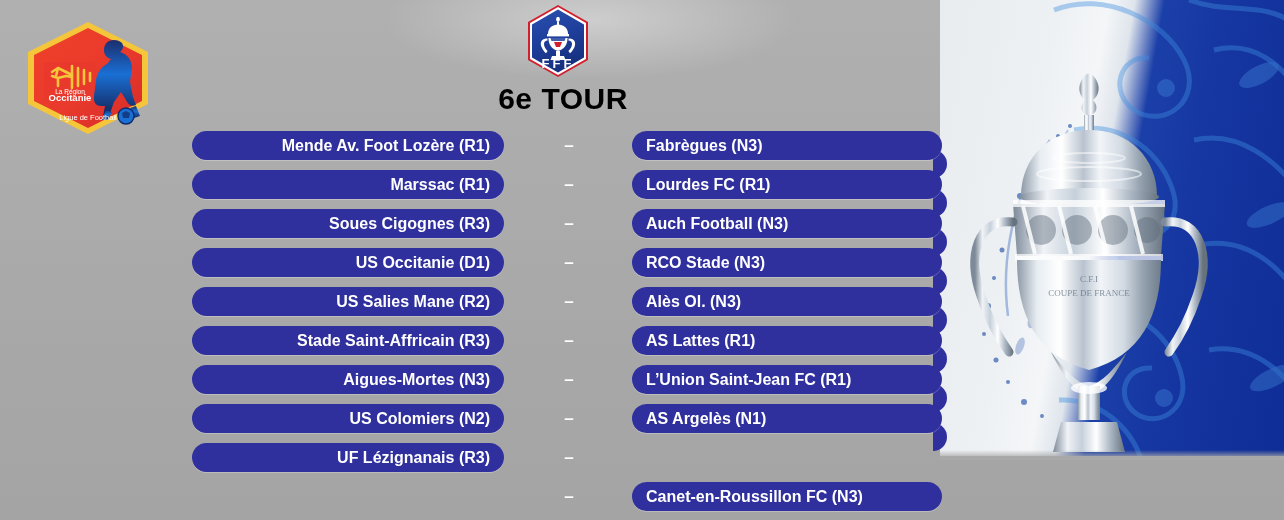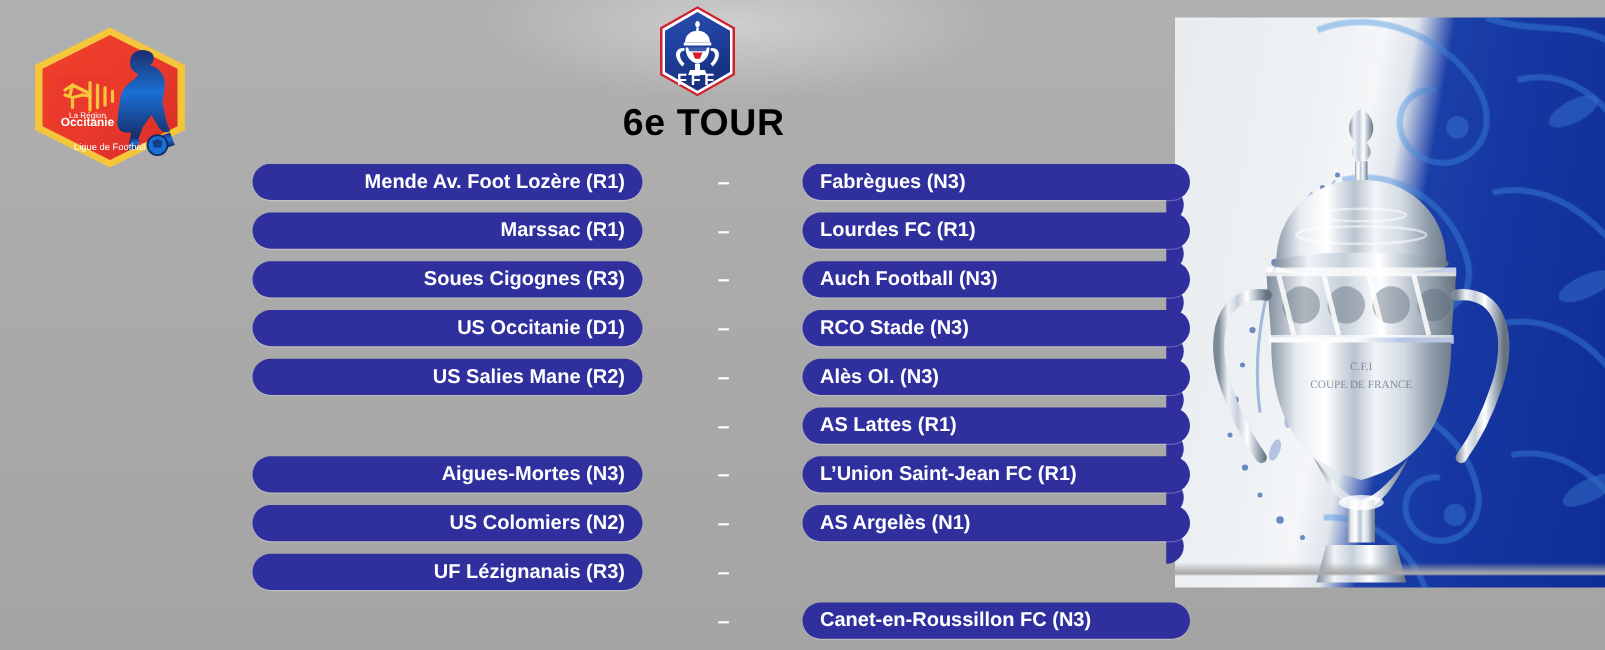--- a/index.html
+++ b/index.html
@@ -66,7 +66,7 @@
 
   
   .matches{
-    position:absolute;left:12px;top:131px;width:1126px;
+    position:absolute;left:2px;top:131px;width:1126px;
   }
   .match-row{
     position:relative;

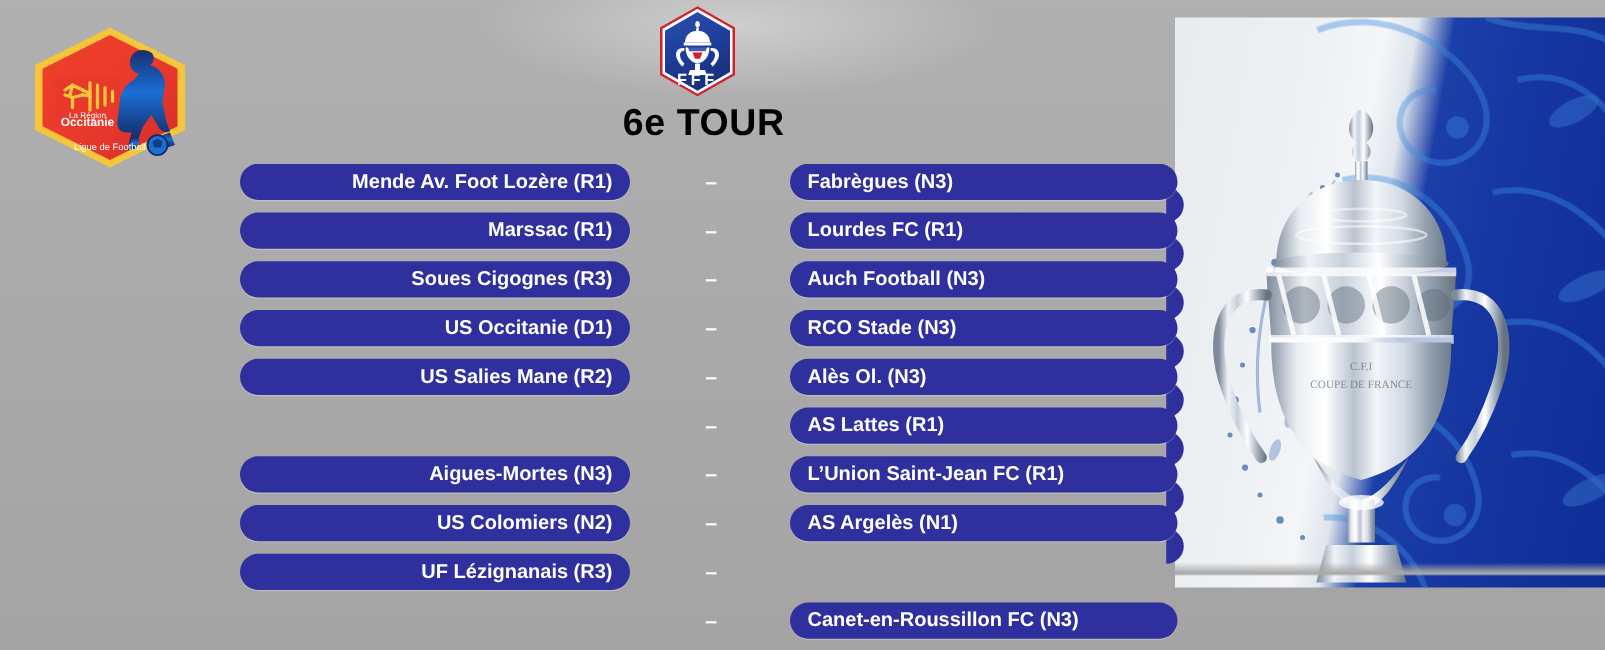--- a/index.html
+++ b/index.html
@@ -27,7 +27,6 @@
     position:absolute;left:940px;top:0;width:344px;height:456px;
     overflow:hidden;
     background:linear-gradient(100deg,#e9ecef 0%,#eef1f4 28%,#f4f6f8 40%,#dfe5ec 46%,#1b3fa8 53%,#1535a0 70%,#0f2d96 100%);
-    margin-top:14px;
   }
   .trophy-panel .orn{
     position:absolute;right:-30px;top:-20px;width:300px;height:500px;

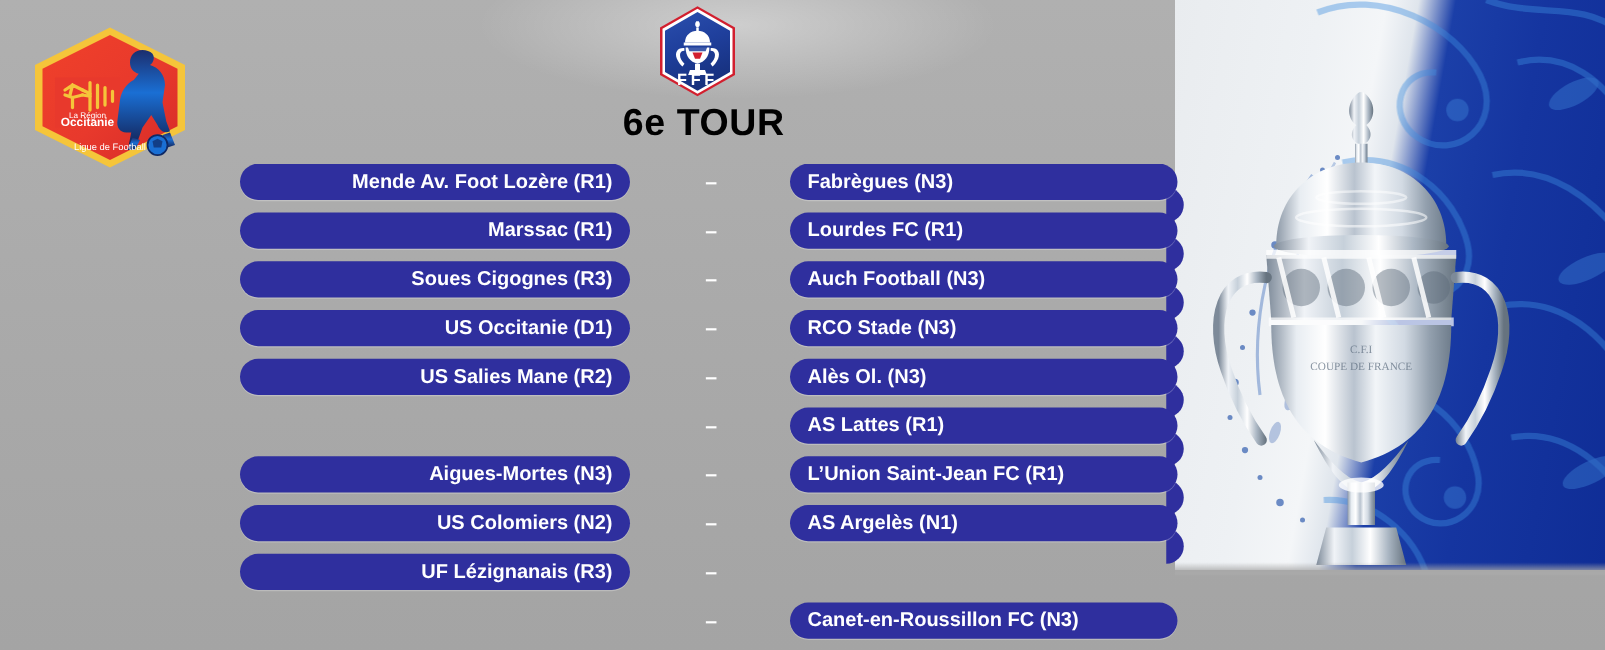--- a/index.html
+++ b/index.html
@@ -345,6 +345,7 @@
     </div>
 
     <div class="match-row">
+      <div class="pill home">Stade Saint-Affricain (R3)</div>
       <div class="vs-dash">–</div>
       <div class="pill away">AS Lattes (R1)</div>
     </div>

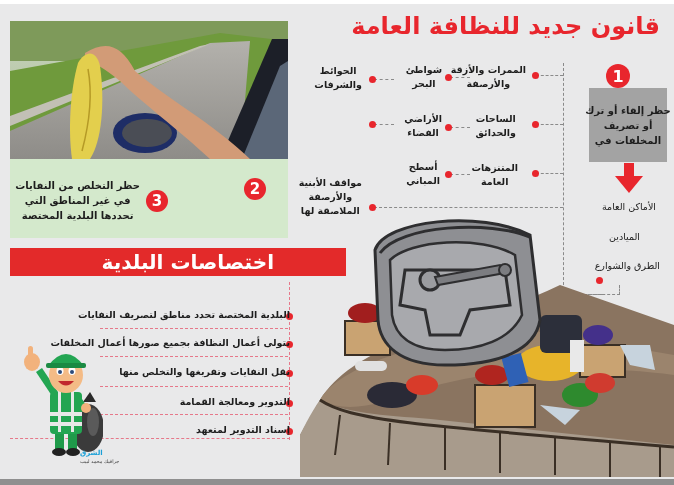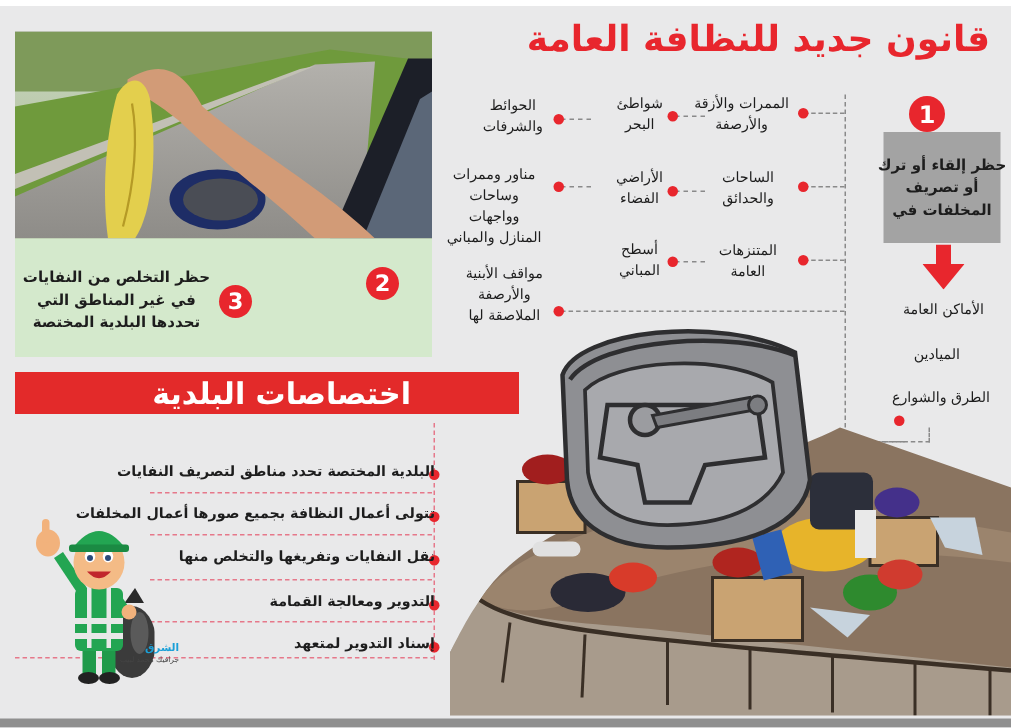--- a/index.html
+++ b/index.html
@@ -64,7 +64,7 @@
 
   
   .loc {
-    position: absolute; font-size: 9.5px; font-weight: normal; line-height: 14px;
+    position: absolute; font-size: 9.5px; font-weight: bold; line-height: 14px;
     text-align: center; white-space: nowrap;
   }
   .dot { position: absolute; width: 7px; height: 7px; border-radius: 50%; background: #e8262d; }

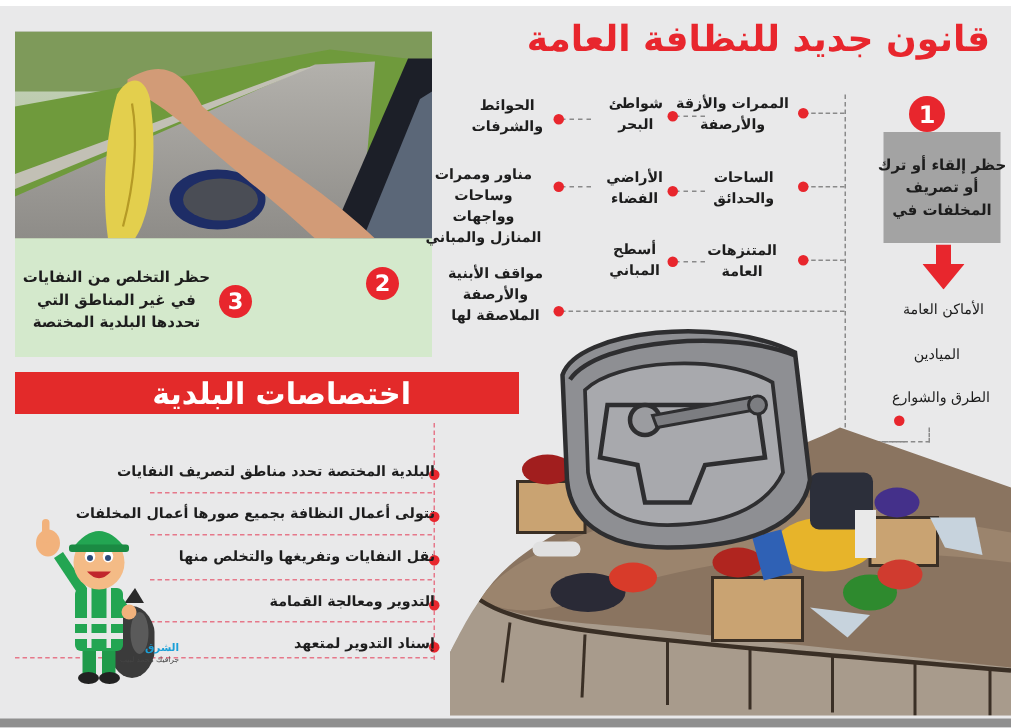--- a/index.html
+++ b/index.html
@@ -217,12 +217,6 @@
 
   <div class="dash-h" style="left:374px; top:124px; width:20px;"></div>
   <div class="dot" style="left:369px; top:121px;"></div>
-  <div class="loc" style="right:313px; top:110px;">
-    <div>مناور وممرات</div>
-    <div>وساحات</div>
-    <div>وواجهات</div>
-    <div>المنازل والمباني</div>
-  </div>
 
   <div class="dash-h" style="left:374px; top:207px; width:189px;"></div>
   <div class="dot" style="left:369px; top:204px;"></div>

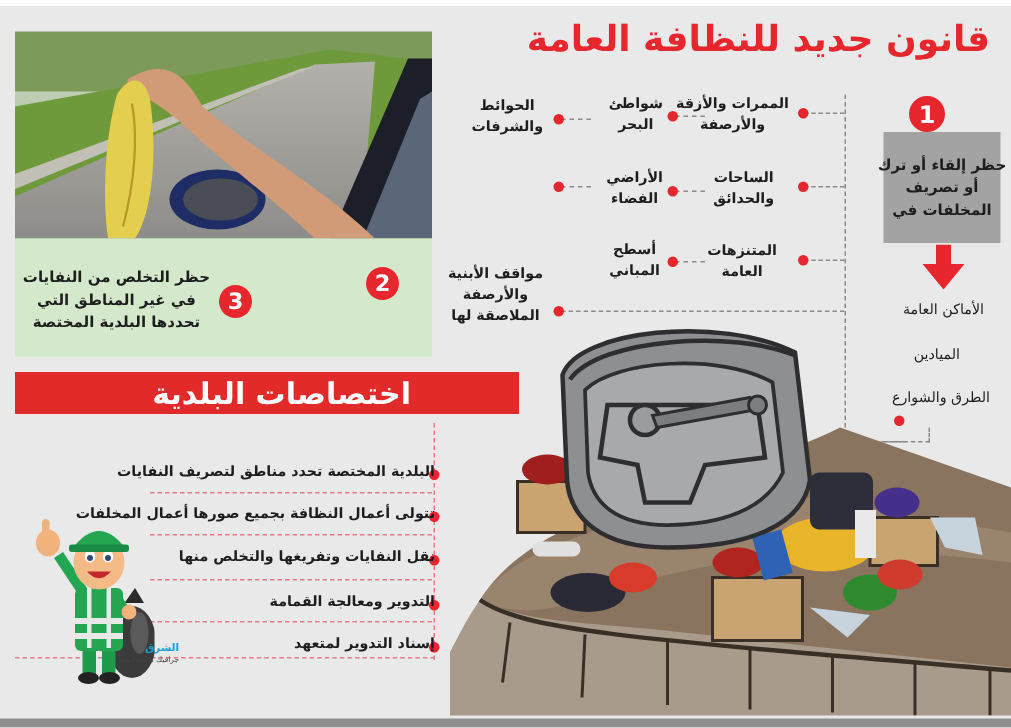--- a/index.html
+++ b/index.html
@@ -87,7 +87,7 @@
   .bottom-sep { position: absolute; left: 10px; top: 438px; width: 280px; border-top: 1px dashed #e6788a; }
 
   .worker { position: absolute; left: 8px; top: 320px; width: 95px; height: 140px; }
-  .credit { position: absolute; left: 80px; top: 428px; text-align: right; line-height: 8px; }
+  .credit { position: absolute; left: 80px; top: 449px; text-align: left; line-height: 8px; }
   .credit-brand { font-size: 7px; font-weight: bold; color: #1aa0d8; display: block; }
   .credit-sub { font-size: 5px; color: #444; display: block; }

• • •

* AIM OF THE EXERCISE: Note how many lines of the entries contain the string "style", then give that number by itself.

* THE COMPLETED TASK: 5